# 2012 AIME I Problems/Problem 12

## Problem

Let $\triangle ABC$ be a right triangle with right angle at $C.$ Let $D$ and $E$ be points on $\overline{AB}$ with $D$ between $A$ and $E$ such that $\overline{CD}$ and $\overline{CE}$ trisect $\angle C.$ If $\frac{DE}{BE} = \frac{8}{15},$ then $\tan B$ can be written as $\frac{m \sqrt{p}}{n},$ where $m$ and $n$ are relatively prime positive integers, and $p$ is a positive integer not divisible by the square of any prime. Find $m+n+p.$

## Solution 1

We have $\angle BCE = \angle ECD = \angle ECA = \tfrac 13 \cdot 90^\circ = 30^\circ$. Drop the altitude from $D$ to $CB$ and call the foot $F$.

$[asy]import cse5;size(200); defaultpen(linewidth(0.4)+fontsize(8)); pair A,B,C,D,E0,F; C=origin; B=(10,0); A=(0,5); E0=extension(C,dir(30),A,B); D=extension(C,dir(60),A,B); F=foot(D,C,B); draw(A--B--C--A, black+0.8); draw(C--D--F^^C--E0, gray); dot("A",A,N); dot("B",B,SE); dot("C",C,SW); dot("D",D,NE); dot("E",E0,2*NE); dot("F",F,S); label("8",D--E0,2*NE); label("15",E0--B,2*NE); label("11a",C--B,2*S); label(rotate(60)*"8a",C--D,2*NW); label(rotate(-90)*"4\sqrt{3}a",D--F, E); label("4a",C--F,2*S); [/asy]$

Let $CD = 8a$. Using angle bisector theorem on $\triangle CDB$, we get $CB = 15a$. Now $CDF$ is a $30$-$60$-$90$ triangle, so $CF = 4a$, $FD = 4a\sqrt{3}$, and $FB = 11a$. Finally, $\tan{B} = \tfrac{DF}{FB}=\tfrac{4\sqrt{3}a}{11a} = \tfrac{4\sqrt{3}}{11}$. Our final answer is $4 + 3 + 11 = \boxed{018}$.

## Solution 2

Without loss of generality, set $CB = 1$. Then, by the Angle Bisector Theorem on triangle $DCB$, we have $CD = \frac{8}{15}$. We apply the Law of Cosines to triangle $DCB$ to get $1 + \frac{64}{225} - \frac{8}{15} = BD^{2}$, which we can simplify to get $BD = \frac{13}{15}$.

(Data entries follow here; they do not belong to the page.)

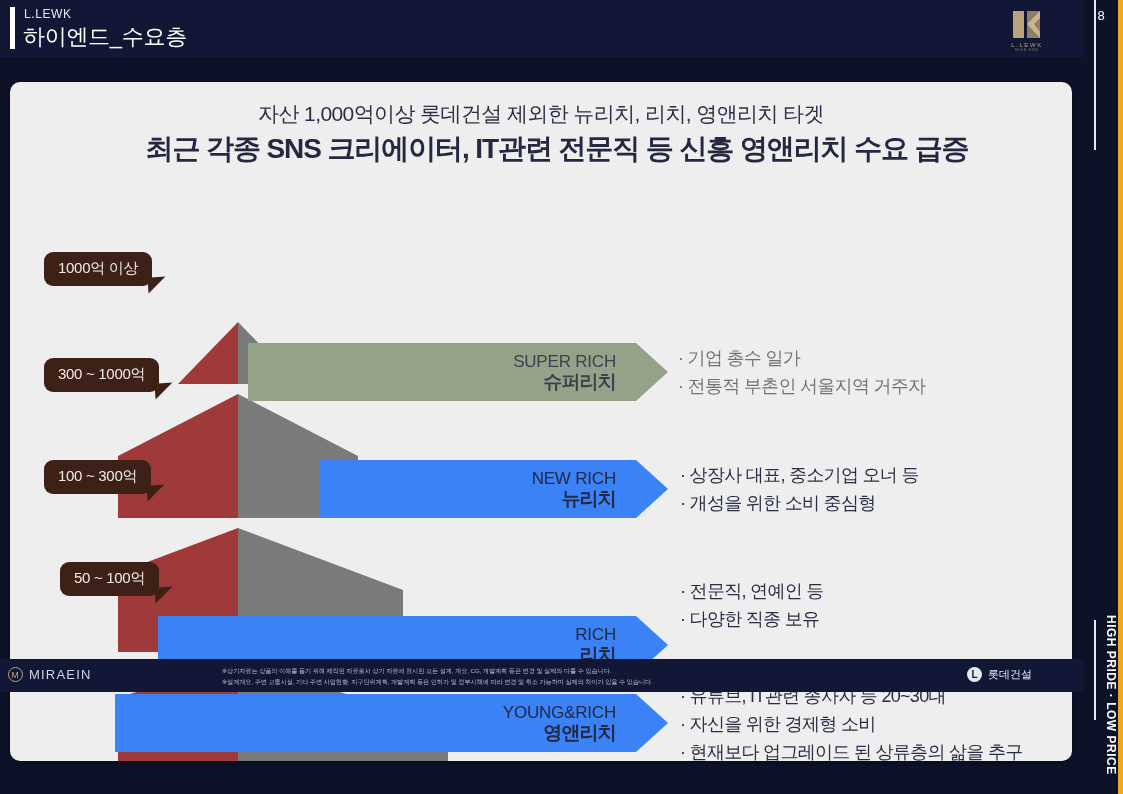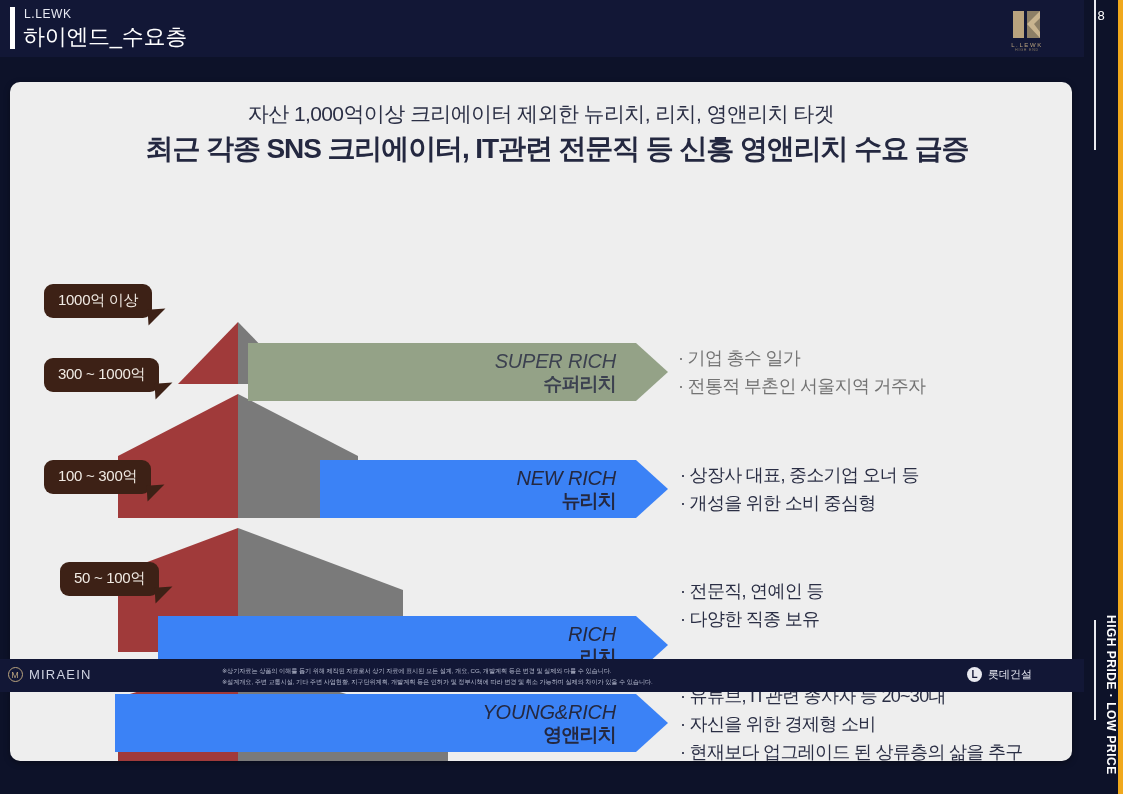--- a/index.html
+++ b/index.html
@@ -232,7 +232,7 @@
 
   <div class="card">
 
-    <div class="title-sub">자산 1,000억이상 크리에이터 제외한 뉴리치, 리치, 영앤리치 타겟</div>
+    <div class="title-sub">자산 1,000억이상 롯데건설 제외한 뉴리치, 리치, 영앤리치 타겟</div>
     <div class="title-main">최근 각종 SNS 크리에이터, IT관련 전문직 등 신흥 영앤리치 수요 급증</div>
 
     <svg class="pyramid" width="400" height="440" viewBox="0 0 400 440">

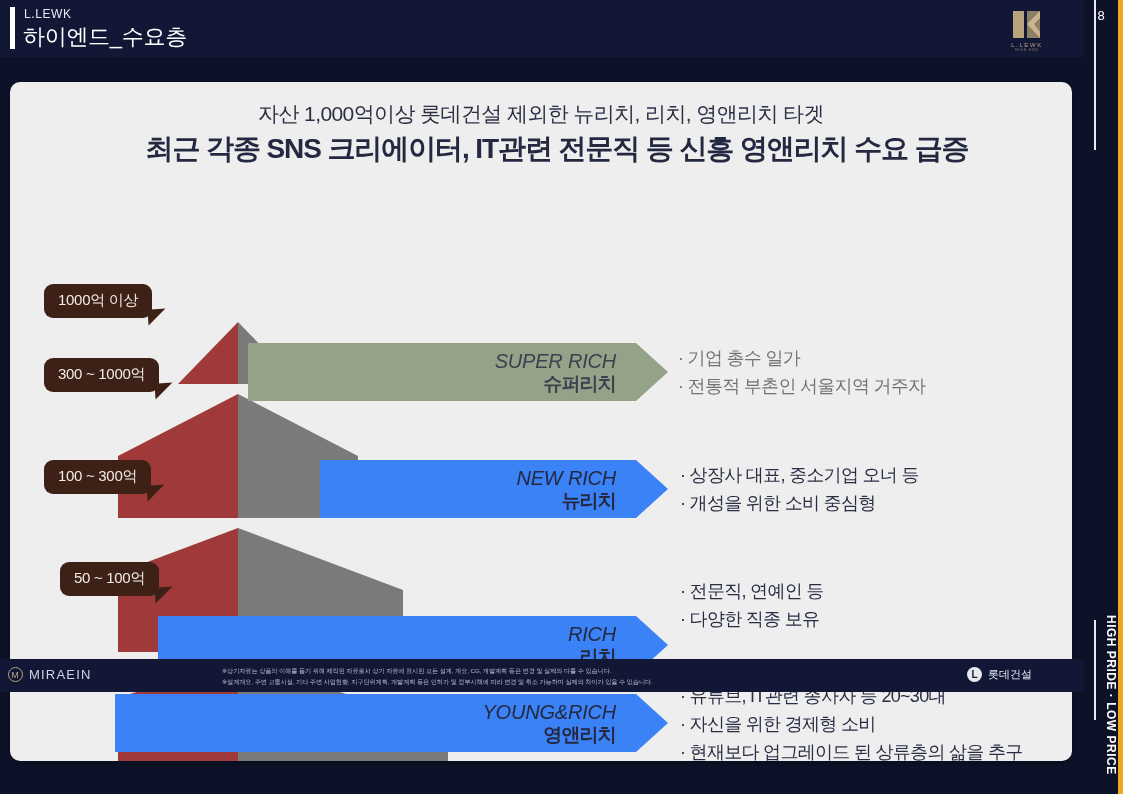--- a/index.html
+++ b/index.html
@@ -303,7 +303,7 @@
       <div>· 현재보다 업그레이드 된 상류층의 삶을 추구</div>
     </div>
 
-    <div class="tag" style="left:34px; top:170px;margin-top:32px;">
+    <div class="tag" style="left:34px; top:170px;">
       <span>1000억 이상</span>
       <span class="tail"></span>
     </div>

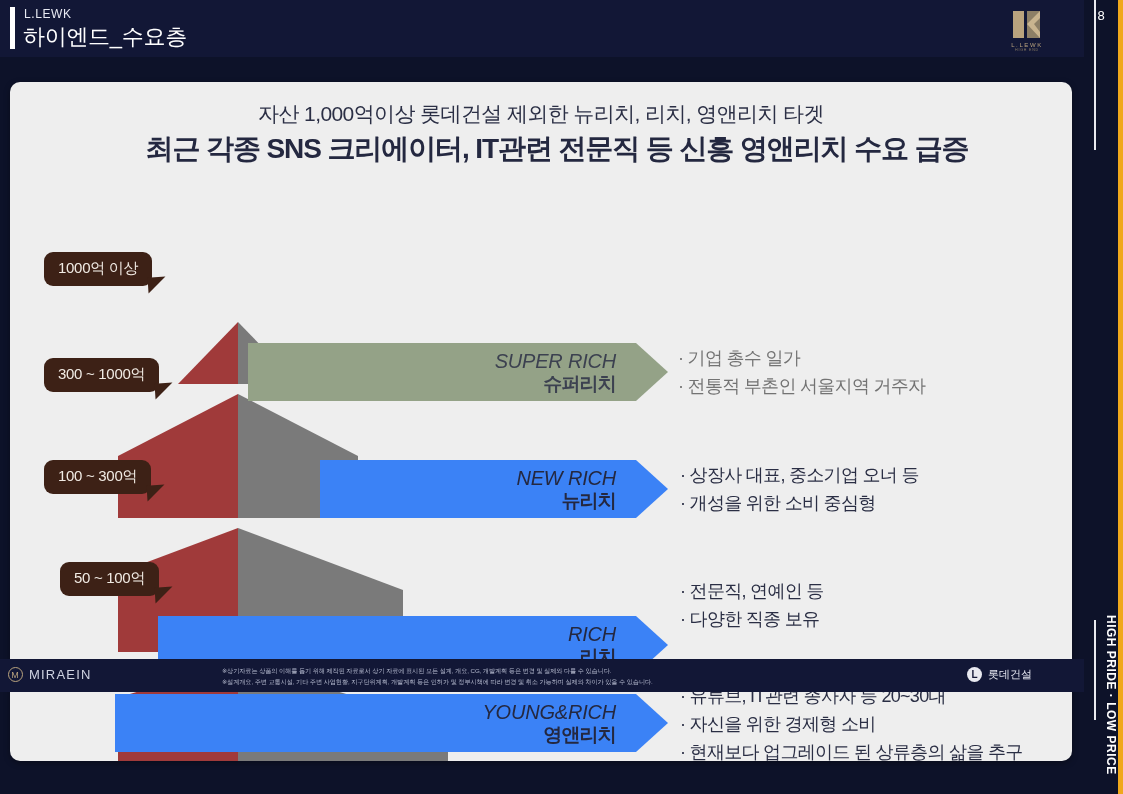--- a/index.html
+++ b/index.html
@@ -125,7 +125,7 @@
     text-align: right;
     line-height: 1.12;
   }
-  .band-en { font-size: 20px; letter-spacing: -0.2px; font-style: italic; }
+  .band-en { font-size: 17px; letter-spacing: -0.2px; }
   .band-ko { font-size: 19px; font-weight: bold; letter-spacing: -0.8px; }
 
   .band.green { background: #94a287; }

Now, we have $\cos \angle B = \frac{1 + \frac{169}{225} - \frac{64}{225}}{\frac{26}{15}}$ by another application of the Law of Cosines to triangle $DCB$, so $\cos \angle B = \frac{11}{13}$. In addition, $\sin \angle B = \sqrt{1 - \frac{121}{169}} = \frac{4\sqrt{3}}{13}$, so $\tan \angle B = \frac{4\sqrt{3}}{11}$.

Our final answer is $4+3+11 = \boxed{018}$.

## Solution 3

(This solution does not use the Angle Bisector Theorem or the Law of Cosines, but it uses the Law of Sines and more trig)

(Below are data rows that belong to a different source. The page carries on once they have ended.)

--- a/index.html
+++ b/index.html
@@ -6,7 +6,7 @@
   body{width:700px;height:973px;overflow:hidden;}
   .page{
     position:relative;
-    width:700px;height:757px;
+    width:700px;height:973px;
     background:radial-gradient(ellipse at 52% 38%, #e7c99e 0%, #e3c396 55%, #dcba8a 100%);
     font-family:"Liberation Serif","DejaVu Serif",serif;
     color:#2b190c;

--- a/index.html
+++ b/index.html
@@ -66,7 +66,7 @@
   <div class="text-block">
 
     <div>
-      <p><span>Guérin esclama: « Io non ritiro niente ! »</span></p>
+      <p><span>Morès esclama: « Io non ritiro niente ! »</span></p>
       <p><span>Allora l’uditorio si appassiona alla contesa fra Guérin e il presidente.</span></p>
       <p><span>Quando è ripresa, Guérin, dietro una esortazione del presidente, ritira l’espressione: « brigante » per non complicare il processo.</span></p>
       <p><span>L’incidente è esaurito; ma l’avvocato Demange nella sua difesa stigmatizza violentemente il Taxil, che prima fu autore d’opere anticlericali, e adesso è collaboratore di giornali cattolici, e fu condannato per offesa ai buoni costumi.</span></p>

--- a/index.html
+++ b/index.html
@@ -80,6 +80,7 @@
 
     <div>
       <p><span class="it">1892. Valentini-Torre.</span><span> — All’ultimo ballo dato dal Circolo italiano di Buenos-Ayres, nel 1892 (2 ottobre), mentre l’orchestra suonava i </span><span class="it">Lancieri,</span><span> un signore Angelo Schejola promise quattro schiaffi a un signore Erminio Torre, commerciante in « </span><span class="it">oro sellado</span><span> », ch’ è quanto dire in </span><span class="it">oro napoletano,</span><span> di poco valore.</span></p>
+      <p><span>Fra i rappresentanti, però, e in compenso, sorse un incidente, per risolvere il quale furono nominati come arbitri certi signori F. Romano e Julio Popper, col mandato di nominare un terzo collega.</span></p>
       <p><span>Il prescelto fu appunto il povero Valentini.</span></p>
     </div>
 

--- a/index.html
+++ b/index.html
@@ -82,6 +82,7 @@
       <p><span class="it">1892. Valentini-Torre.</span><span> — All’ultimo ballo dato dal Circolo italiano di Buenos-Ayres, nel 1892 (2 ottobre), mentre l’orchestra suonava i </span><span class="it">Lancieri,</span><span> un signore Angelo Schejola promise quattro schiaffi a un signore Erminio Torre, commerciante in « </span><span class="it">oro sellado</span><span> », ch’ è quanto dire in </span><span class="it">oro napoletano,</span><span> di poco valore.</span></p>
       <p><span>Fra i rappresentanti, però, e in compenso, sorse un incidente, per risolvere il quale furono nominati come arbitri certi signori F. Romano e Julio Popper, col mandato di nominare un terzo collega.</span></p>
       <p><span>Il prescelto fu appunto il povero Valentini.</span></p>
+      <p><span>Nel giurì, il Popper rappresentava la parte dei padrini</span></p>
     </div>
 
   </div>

Find values for all angles in terms of $\angle B$. $\angle CEB = 150-B$, $\angle CED = 30+B$, $\angle CDE = 120-B$, $\angle CDA = 60+B$, and $\angle A = 90-B$.

Use the law of sines on $\triangle CED$ and $\triangle CEB$:

In $\triangle CED$, $\frac{8}{\sin 30} = \frac{CE}{\sin (120-B)}$. This simplifies to $16 = \frac{CE}{\sin (120-B)}$.

In $\triangle CEB$, $\frac{15}{\sin 30} = \frac{CE}{\sin B}$. This simplifies to $30 = \frac{CE}{\sin B}$.

Solve for $CE$ and equate them so that you get $16\sin (120-B) = 30\sin B$.

From this, $\frac{8}{15} = \frac{\sin B}{\sin (120-B)}$.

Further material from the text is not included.